Média de 20 dias de baixa para pessoas com esclerose múltipla
05/12/14
A Faculdade de Farmácia da Universidade Lisboa (FFUL), em parceria com a Sociedade Portuguesa de Esclerose Múltipla (SPEM) e com o apoio da Novartis, realizou o estudo EMpower "Dar força aos doentes com esclerose múltipla" sobre o impacto da esclerose múltipla nos doentes e seus cuidadores. Os resultados do estudo demonstram uma realidade preocupante do impacto social da doença. A ocorrência de surtos nos 400 doentes que participaram no estudo levou a que os mesmos ficassem de baixa em média 20 dias no último ano.

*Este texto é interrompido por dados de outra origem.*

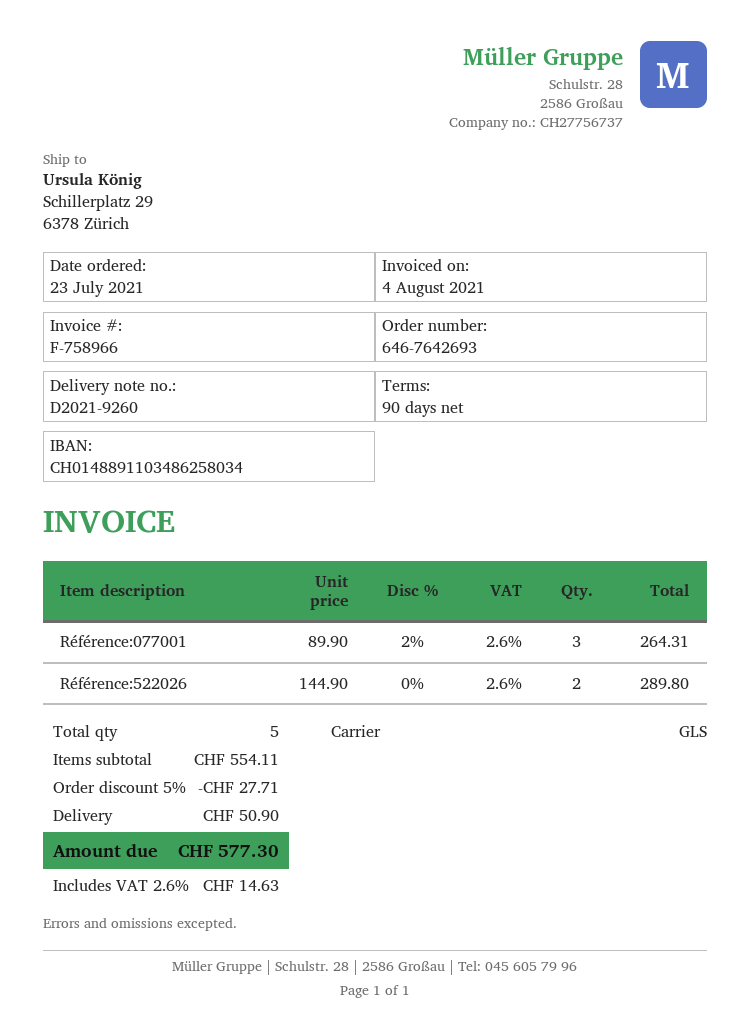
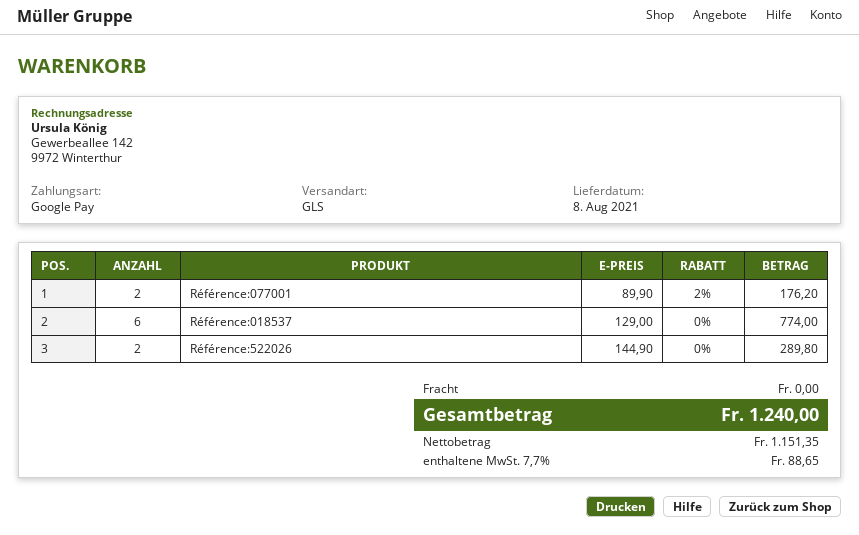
Référence:077001: 3 x 89.90 - 2% = 264.31 -> 2 x 89.90 - 2% = 176.20
Référence:018537: none -> 6 x 129.00 = 774.00
discount: 5% = 27.71 -> none
shipping: 50.90 -> 0.00
tax: 2.6% = 14.63 -> 7.7% = 88.65
total: 577.30 -> 1240.00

O tratamento da esclerose múltipla tem como principais objetivos controlar a ocorrência de surtos e a progressão da incapacidade do doente. O estudo EMpower revela dificuldades no acesso destes doentes aos cuidados de saúde, que em média esperam um mês e meio pela primeira consulta especializada após diagnóstico. Mais de 60% dos doentes apenas tem duas consultas por ano e 14% diz ter dificuldade em obter medicamentos para o tratamento da EM. As principais causas para esta dificuldade de acesso foram "medicamento não disponível no hospital" (60%), "medicação insuficiente para os dias de tratamento" (16%), "dificuldade na marcação de consulta" (7%).
Quando se olha para a relação destas pessoas com o trabalho verifica-se que 27% foram obrigadas a mudar o tipo de trabalho realizado devido à EM e 11% afirmaram ter tido que reduzir as horas de trabalho. Tarefas habituais como o trabalho, o estudo ou o lazer são feitas com muita dificuldade por 61,7% das pessoas com EM inquiridas, e 30,7% afirma ainda ter problemas em vestir-se ou tratar da sua higiene pessoal.
Em comunicado, Manuela Neves, vice-presidente da Sociedade Portuguesa de Esclerose Múltipla, diz que "estes resultados concretizam o conhecimento que a associação tem, através dos relatos recebidos de doentes e deve ser alvo de uma reflexão profunda. É alarmante pensar que uma pessoa com esclerose múltipla vive com menos de 500 euros por mês (como relataram 21% dos inquiridos) e que mais de 60% dos cuidadores não tem apoios na prestação de cuidados".
Este estudo revela também que a esclerose múltipla é um assunto de família, com um impacto significativo nos cuidadores informais. Dos 70 que participaram no estudo, com uma média de idades de 47,7 anos (indivíduos em idade ativa), 16,2% prestam cuidados durante 24 horas, e 23,6% prestam cuidados durante uma a duas horas por dia. E por isso, 28,4% dos cuidadores refere ter alterado o tipo de trabalho realizado tendo resultado para 84,2% dos casos, numa diminuição dos seus rendimentos.
"Para além dos resultados objetivos já acima apresentados, o que pretendemos obter com a realização deste estudo foi sobretudo uma "fotografia" da situação atual em Portugal sobre a vivência dos doentes com esclerose múltipla, pois a falta de dados sobre a maioria das doenças é um problema crónico no nosso país. Só assim será possível delinear medidas de melhoria a implementar e estudar o seu impacto no futuro", refere no mesmo comunicado Sofia de Oliveira Martins, professora auxiliar do Departamento de Sócio-Farmácia da Faculdade de Farmácia da Universidade de Lisboa.